_DIRECTIONS FOR THIS TASK_
In the material below, the lines from the one containing "invoice date: 2025-10-16 -> 2025-10-11" through the one containing "payment method: Visa -> Mastercard" are to be given again exactly, ends included, and no others.

_DATA SHOWN_
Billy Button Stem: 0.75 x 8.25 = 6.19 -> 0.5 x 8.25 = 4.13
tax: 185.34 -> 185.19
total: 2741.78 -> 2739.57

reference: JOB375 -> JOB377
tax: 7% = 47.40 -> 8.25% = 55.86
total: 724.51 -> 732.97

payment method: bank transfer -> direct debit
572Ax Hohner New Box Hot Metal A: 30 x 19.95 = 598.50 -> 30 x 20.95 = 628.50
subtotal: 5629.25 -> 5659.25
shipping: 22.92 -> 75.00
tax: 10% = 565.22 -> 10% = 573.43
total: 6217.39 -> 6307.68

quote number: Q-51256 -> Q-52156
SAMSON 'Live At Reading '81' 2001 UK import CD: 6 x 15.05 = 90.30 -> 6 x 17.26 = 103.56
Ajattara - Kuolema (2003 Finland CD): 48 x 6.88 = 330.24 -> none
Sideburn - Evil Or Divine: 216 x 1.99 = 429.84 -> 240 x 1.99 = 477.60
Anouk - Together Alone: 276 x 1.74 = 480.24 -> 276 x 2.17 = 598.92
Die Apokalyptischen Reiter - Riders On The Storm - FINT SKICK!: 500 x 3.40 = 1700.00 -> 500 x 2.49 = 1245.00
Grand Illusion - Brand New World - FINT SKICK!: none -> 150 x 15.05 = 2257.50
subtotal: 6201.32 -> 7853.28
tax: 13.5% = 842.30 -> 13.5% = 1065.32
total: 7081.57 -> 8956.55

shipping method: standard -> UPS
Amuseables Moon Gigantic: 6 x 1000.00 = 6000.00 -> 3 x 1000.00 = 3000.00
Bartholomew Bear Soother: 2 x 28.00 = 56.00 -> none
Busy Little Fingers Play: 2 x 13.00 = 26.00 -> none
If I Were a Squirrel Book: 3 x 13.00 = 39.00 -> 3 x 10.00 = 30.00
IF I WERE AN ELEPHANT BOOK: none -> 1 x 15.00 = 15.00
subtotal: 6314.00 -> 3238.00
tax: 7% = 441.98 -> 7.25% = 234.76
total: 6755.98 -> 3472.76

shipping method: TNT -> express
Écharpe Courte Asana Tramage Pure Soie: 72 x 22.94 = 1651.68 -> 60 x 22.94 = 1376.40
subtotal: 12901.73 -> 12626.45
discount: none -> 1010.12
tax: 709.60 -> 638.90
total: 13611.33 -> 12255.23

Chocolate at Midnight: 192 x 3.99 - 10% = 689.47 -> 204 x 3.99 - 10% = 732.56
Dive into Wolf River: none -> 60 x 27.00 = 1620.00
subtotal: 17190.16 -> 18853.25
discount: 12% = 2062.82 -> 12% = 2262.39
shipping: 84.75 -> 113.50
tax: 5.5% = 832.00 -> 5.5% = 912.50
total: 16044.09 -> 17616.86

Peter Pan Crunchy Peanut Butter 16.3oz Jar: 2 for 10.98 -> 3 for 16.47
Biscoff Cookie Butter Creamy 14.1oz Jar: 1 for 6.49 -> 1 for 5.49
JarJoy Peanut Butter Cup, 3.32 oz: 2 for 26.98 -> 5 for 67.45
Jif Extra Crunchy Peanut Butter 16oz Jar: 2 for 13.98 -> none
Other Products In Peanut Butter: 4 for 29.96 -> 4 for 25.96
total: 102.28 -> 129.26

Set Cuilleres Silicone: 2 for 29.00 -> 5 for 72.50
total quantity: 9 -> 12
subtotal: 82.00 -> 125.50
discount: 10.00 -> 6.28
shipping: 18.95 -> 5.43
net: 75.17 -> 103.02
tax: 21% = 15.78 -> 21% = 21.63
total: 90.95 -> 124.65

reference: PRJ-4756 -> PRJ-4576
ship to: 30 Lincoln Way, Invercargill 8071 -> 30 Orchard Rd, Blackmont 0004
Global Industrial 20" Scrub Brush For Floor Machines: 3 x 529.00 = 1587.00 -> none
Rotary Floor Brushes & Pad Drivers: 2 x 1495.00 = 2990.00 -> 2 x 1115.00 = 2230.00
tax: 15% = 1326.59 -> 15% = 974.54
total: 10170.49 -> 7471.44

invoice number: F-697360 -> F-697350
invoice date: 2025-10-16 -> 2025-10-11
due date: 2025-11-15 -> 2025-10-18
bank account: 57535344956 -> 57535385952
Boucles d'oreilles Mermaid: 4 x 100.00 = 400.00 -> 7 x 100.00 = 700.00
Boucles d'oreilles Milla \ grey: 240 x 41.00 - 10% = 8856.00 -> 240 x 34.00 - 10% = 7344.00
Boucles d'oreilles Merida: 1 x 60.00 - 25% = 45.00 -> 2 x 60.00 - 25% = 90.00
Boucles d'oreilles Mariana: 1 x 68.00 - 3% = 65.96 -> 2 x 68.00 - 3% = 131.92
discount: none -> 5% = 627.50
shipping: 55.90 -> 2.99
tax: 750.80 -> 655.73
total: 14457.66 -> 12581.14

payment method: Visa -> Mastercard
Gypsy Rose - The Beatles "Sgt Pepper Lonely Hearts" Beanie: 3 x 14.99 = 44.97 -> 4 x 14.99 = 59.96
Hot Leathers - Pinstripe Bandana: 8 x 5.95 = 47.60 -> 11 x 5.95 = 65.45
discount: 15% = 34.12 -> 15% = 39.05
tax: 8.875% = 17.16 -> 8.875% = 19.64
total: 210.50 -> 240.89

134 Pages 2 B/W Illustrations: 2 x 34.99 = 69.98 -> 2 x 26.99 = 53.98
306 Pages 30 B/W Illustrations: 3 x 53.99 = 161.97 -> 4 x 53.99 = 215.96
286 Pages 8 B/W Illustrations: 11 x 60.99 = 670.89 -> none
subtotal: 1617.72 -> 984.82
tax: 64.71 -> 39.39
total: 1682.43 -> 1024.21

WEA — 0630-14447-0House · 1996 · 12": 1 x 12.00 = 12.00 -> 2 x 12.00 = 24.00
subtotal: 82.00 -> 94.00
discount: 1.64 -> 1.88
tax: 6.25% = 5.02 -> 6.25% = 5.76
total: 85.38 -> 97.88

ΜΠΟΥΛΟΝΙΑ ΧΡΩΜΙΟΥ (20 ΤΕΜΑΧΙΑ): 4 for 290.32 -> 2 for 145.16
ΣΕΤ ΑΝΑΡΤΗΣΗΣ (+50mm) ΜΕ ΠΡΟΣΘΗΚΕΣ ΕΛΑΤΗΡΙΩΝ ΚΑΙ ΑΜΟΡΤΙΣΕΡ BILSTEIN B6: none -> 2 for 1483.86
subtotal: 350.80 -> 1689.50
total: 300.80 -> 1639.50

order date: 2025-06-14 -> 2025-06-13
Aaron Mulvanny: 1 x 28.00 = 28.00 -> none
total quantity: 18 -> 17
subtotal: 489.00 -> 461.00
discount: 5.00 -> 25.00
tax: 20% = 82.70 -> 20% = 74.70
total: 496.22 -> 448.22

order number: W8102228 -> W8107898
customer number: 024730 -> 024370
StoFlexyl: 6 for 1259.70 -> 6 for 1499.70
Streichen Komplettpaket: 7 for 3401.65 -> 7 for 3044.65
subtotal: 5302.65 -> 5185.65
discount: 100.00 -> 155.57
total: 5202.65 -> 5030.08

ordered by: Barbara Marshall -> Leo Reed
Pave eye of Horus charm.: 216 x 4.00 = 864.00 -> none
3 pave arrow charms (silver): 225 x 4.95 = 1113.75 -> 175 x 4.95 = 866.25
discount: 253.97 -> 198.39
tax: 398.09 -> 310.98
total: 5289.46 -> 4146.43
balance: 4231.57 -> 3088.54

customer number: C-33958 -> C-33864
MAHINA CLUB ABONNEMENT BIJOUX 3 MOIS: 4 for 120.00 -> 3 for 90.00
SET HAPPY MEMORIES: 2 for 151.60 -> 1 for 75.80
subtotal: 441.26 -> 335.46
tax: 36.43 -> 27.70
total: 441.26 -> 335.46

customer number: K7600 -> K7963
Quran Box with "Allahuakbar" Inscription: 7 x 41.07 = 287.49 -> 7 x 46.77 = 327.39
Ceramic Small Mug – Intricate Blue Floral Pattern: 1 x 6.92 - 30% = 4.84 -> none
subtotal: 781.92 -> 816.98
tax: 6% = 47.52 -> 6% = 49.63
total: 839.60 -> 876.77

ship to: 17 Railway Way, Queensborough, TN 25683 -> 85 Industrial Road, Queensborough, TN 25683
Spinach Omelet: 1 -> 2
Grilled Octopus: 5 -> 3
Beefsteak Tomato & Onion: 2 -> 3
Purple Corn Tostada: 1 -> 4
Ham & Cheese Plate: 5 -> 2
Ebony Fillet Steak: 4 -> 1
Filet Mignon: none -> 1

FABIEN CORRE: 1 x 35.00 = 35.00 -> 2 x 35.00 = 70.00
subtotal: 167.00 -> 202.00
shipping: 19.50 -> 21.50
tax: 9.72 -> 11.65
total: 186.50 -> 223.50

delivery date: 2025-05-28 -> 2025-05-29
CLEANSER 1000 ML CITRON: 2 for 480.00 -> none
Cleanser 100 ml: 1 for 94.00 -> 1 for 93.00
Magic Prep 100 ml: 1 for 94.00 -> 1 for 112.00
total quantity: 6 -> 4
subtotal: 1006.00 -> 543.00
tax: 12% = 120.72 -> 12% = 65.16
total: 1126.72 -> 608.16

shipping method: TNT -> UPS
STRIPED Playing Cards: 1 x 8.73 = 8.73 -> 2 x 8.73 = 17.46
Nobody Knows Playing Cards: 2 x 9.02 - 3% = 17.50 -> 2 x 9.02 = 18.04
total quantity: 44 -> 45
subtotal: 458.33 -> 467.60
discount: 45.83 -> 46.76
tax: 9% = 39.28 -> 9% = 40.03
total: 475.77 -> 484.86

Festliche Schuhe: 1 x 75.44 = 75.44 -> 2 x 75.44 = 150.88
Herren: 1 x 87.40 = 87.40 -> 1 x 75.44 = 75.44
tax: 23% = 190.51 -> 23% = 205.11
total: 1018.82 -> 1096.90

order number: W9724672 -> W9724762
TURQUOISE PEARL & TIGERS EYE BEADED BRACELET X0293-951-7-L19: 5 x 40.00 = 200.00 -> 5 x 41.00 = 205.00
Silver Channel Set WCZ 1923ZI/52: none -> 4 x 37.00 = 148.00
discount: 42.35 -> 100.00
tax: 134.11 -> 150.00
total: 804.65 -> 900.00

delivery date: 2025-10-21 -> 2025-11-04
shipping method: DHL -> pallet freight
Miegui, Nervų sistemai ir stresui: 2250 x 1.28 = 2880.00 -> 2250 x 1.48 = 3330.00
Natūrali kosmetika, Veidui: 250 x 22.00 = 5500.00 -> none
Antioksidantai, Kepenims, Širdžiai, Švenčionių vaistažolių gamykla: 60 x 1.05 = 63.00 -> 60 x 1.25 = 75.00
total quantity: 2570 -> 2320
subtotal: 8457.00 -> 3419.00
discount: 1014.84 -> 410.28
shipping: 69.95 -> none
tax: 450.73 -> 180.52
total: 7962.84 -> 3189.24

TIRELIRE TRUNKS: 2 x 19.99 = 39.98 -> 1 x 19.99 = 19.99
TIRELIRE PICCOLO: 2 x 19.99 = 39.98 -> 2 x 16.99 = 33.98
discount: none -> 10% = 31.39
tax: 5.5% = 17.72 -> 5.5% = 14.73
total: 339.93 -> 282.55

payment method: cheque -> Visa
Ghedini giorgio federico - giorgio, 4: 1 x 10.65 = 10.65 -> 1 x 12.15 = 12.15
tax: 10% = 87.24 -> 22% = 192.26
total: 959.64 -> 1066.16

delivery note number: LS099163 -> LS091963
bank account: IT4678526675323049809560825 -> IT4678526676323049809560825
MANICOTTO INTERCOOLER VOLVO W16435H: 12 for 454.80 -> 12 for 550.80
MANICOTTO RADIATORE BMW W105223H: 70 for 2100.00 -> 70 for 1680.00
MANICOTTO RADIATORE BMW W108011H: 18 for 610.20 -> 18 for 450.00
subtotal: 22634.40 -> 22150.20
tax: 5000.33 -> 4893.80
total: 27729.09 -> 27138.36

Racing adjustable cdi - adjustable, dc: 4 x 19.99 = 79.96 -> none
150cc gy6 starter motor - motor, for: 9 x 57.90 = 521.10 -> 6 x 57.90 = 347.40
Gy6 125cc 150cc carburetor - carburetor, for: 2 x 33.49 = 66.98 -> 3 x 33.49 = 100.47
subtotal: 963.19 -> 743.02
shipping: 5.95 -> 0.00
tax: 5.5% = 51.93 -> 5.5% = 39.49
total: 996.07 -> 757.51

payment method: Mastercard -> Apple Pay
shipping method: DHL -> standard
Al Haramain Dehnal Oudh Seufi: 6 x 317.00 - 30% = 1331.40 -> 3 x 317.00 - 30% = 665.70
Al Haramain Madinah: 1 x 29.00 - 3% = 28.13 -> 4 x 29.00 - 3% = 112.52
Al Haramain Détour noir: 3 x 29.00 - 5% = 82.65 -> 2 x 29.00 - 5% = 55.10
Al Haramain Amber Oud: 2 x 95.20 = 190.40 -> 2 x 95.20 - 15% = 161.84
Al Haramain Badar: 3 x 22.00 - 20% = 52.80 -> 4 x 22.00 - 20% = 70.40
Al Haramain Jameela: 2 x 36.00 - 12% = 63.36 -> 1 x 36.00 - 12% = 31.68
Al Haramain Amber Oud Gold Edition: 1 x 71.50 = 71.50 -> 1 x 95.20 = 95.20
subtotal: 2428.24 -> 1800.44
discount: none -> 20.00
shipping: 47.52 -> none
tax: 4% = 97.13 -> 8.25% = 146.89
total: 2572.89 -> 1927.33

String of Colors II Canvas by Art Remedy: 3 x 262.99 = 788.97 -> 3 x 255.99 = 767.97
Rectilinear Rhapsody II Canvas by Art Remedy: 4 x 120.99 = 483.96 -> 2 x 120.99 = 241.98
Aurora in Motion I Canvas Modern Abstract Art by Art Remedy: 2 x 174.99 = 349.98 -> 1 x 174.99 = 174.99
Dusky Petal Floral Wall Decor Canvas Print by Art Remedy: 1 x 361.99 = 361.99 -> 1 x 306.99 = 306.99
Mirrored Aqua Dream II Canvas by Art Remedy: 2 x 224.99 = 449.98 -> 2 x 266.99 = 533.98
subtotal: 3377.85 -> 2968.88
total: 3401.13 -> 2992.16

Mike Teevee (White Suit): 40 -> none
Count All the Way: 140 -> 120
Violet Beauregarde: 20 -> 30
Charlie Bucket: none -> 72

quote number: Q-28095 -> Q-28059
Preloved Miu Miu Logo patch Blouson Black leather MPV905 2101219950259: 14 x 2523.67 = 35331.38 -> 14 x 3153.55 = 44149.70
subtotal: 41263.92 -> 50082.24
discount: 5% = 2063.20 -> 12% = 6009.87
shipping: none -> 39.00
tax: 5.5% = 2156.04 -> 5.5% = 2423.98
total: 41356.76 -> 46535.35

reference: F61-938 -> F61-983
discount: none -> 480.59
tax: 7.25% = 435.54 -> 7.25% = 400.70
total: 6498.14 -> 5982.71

_TASK RESULT_
invoice date: 2025-10-16 -> 2025-10-11
due date: 2025-11-15 -> 2025-10-18
bank account: 57535344956 -> 57535385952
Boucles d'oreilles Mermaid: 4 x 100.00 = 400.00 -> 7 x 100.00 = 700.00
Boucles d'oreilles Milla \ grey: 240 x 41.00 - 10% = 8856.00 -> 240 x 34.00 - 10% = 7344.00
Boucles d'oreilles Merida: 1 x 60.00 - 25% = 45.00 -> 2 x 60.00 - 25% = 90.00
Boucles d'oreilles Mariana: 1 x 68.00 - 3% = 65.96 -> 2 x 68.00 - 3% = 131.92
discount: none -> 5% = 627.50
shipping: 55.90 -> 2.99
tax: 750.80 -> 655.73
total: 14457.66 -> 12581.14

payment method: Visa -> Mastercard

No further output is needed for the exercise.